Wednesdays with Jillene: all that is gold does not glitter

Much to my husband’s chagrin, there is a lot of glitter at Christmastime. To say that he isn’t a fan of glitter is an understatement, it just might be one of the few things he actually uses the word hate regarding. The darn stuff gets all over and it never goes away. From clothing, to decorations, ornaments, and Christmas cards… glitter is everywhere. It seems Christmas is a season meant to sparkle.

It isn’t just glitter either, there are lights EVERYWHERE… on houses, on our lawns, in trees, throughout our homes, on vehicles, even on our Christmas sweaters or Rudolf noses… from lights you plug in to those that are battery operated… lights of Christmas brighten our view.

Christmas is meant to shine! As well it should, if we really think about it.

After all, we are celebrating the birth of Jesus, Emmanuel: God with us. John 1 says that in Jesus, “was life, and that life was the light of all mankind. The light shines in the darkness, and the darkness has not overcome it.” What’s more Jesus said, “I am the light of the world. Whoever follows me will not walk in darkness, but will have the light of life.”

Why wouldn’t Christmas be full of light as we celebrate Christ, the light of the world? It is a beautiful thing that we fill our homes, lawns, buildings, streets and towns with so much light at Christmas. What a fitting way to celebrate the coming of Christ!

But… all that glitters is not gold and all that is gold does not glitter. Christmas decorations and holiday seasons are no exceptions.

Now, you may have been familiar with the phrase:

All that glitters is not gold

And we get that, the attractive external view of something (or someone) is not always a good indication of its true nature.

But what about the phrase:

All that is gold does not glitter

That one might catch you up for a second. Sounds about the same… and yet, it’s almost reversed.  Some things are more important than they look, more valuable than they appear.

Hidden in this Christmas season, I see the truth of both of these phrases at work. It was there from the first Christmas in the gospels’ accounts of the coming Savior.  From Herod’s petition to the magi, “Go and search carefully for the child. As soon as you find him, report to me, so that I too may go and worship him.” He betrayed his kingly stature with his lie. The title of King with adorned robes, wealth and power may glitter with earthly glory but his heart was filled with darkness. There we see it: all that glitters is not gold.

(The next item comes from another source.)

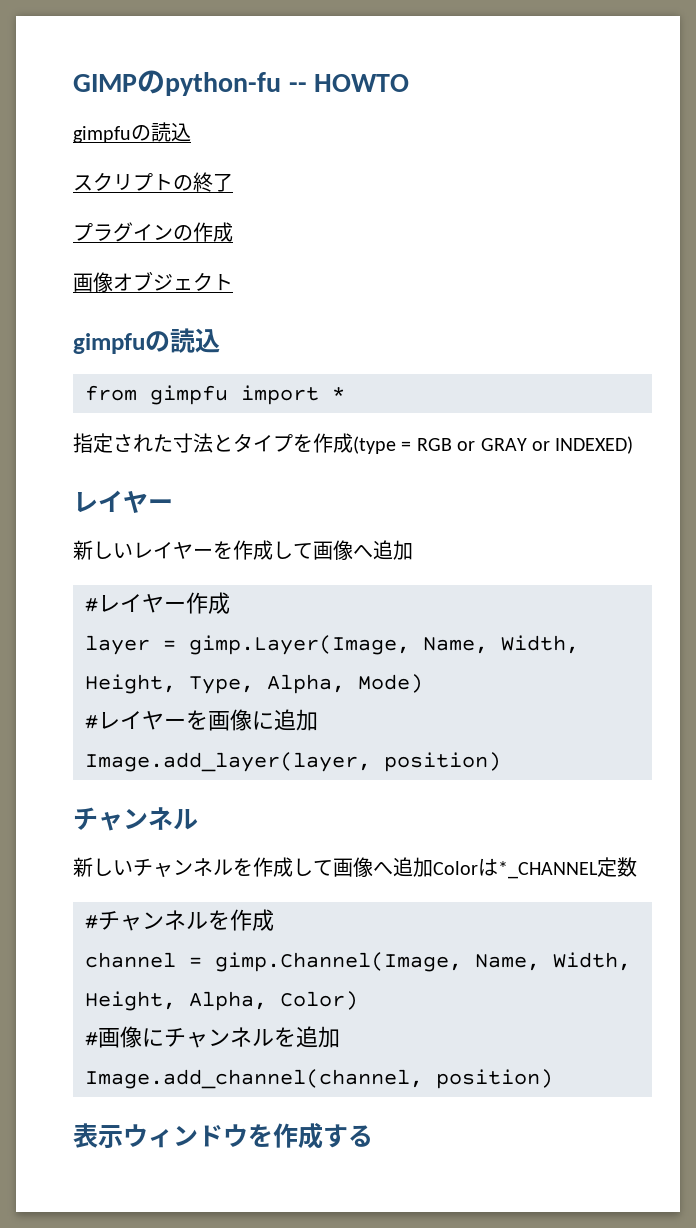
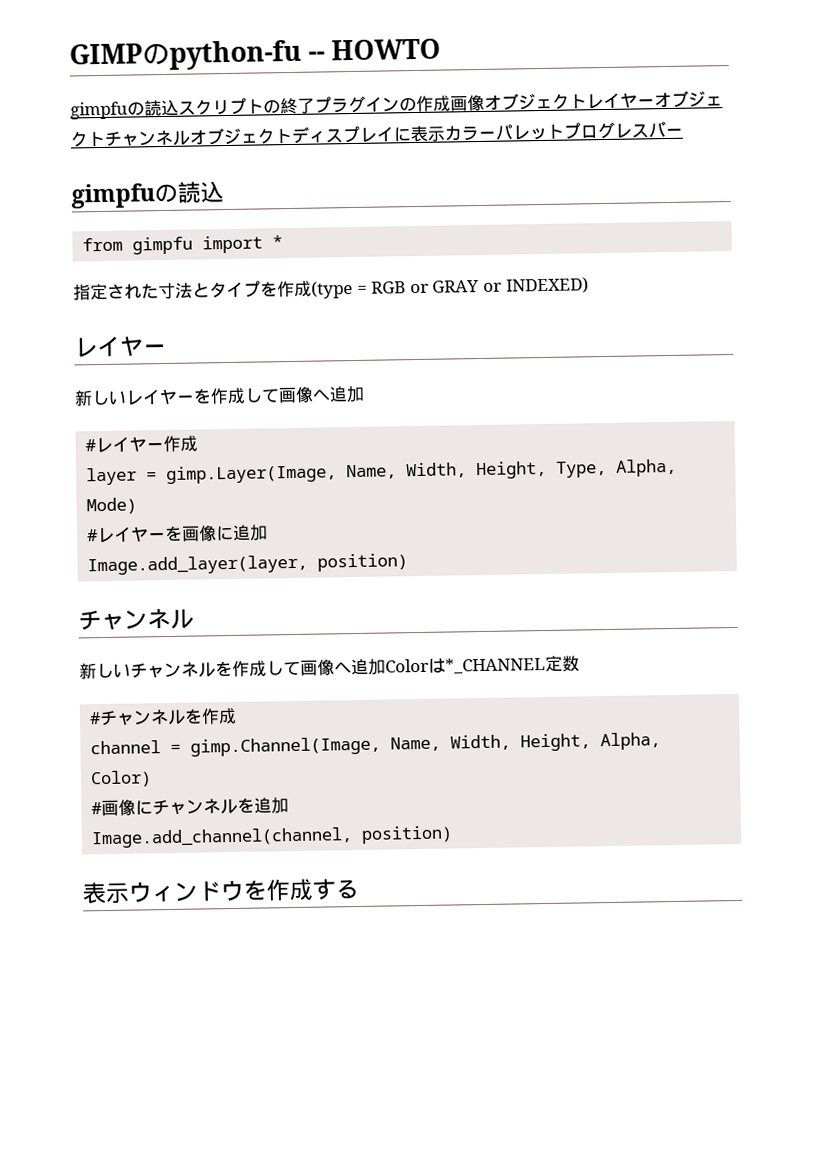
(191, 132) // -> (179, 108) none
(233, 182) // -> (315, 106) none
(233, 232) // -> (451, 103) none
(233, 282) none -> [586,90,723,110] [70,121,683,148] レイヤーオブジェクトチャンネルオブジェクトディスプレイに表示カラーパレットプログレスバー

Jesus’ birth far from sparkled as the Messiah was born not to a king, not in palace, not surrounded by safety, security or status. No, Jesus was born to a nothing special Mary from a tiny town of Bethlehem, in an animal barn far from home, not even a room available to him. Yet, in this certainly unexpected arrival of the Messiah without fanfare or glory comes to us the light of all mankind. And still today we celebrate this unassuming birth with nativity scenes on cards, in window displays, on our lawns and in plays. Because we see the truth of it: all that is gold does not glitter.

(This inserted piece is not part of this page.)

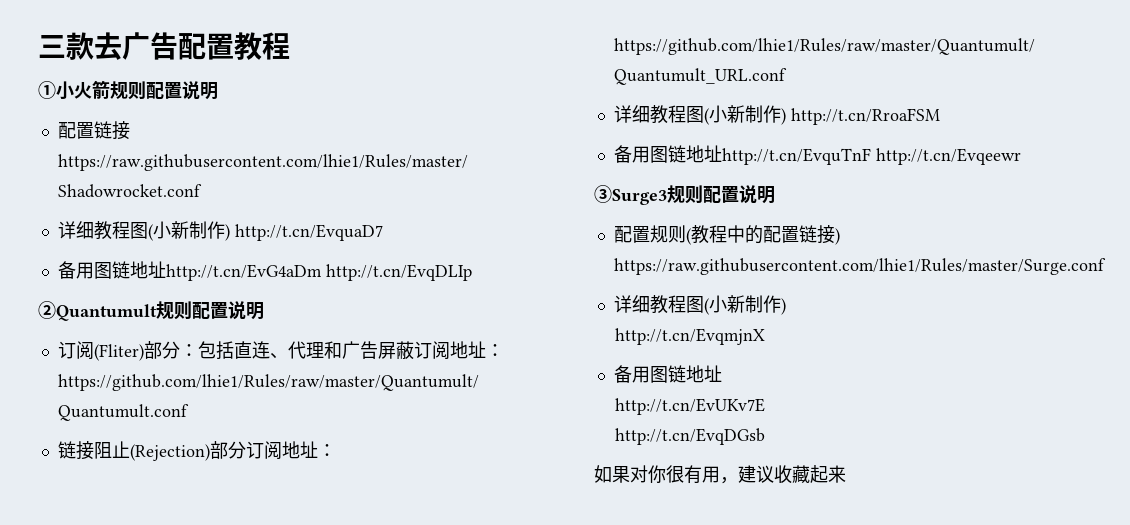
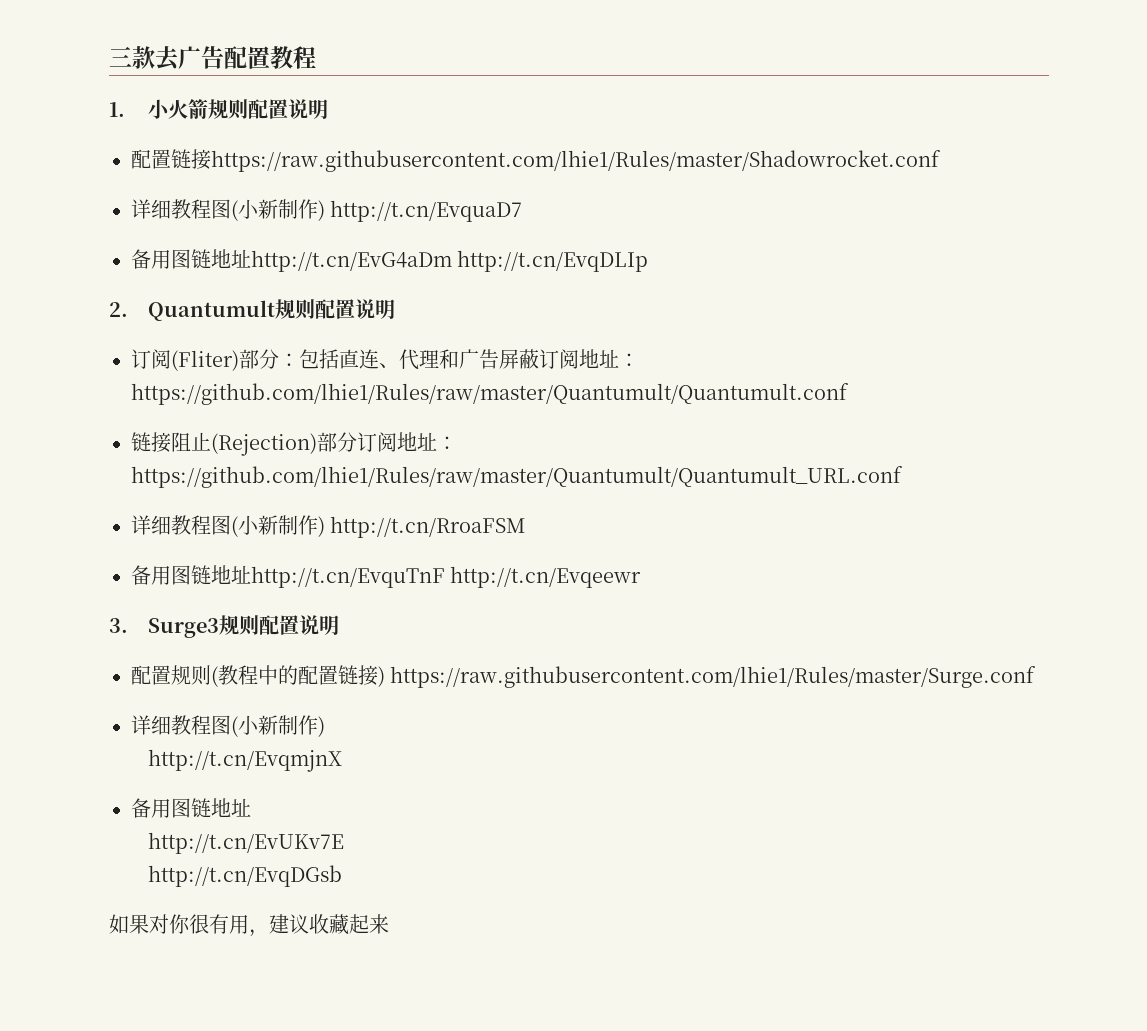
[38,81,56,99] ① -> [109,102,125,117] 1.
[38,301,157,321] ②Quantumult -> [109,300,276,321] 2. Quantumult
[594,185,667,205] ③Surge3 -> [109,618,220,638] 3. Surge3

Unfortunately, the same is true today. As Christmas comes, we know all too well truth found in the statement, “All that glitters is not gold.” We can put lights on a house but that doesn’t make it a happy home. We can give gifts wrapped in sparkly paper and adorned with gorgeous bows but that doesn’t mean they are what we want, need or are given with pure intentions. We send Christmas cards with letters filled with our accomplishments but feel more worthless than ever. We can put on our Christmas best, bring a dish to pass, gather with friends/family but all the while feeling completely alone.

And yet, all that is gold does not glitter… that for sure is true too. In the midst of times filled with devastation… right there, in the darkest of moments, hope is found as communities rally to help people who’ve lost everything.  In a hospital room, far from home, families facing anguishing diagnoses find community and the bonds of love they never had even in the best of times. Even in homes where money doesn’t allow all the glitz and glamour of fancy displays and mountains of gifts true understanding of the value of giving and the blessing of receiving is found.

Christmas is meant to shine! How will it shine in your life this year? Is God showing you that you’re so busy trying to outshine when you need to let Christ shine in you? Is God revealing moments of true worth and wonder in the most insignificant, lowly, humbling of circumstances?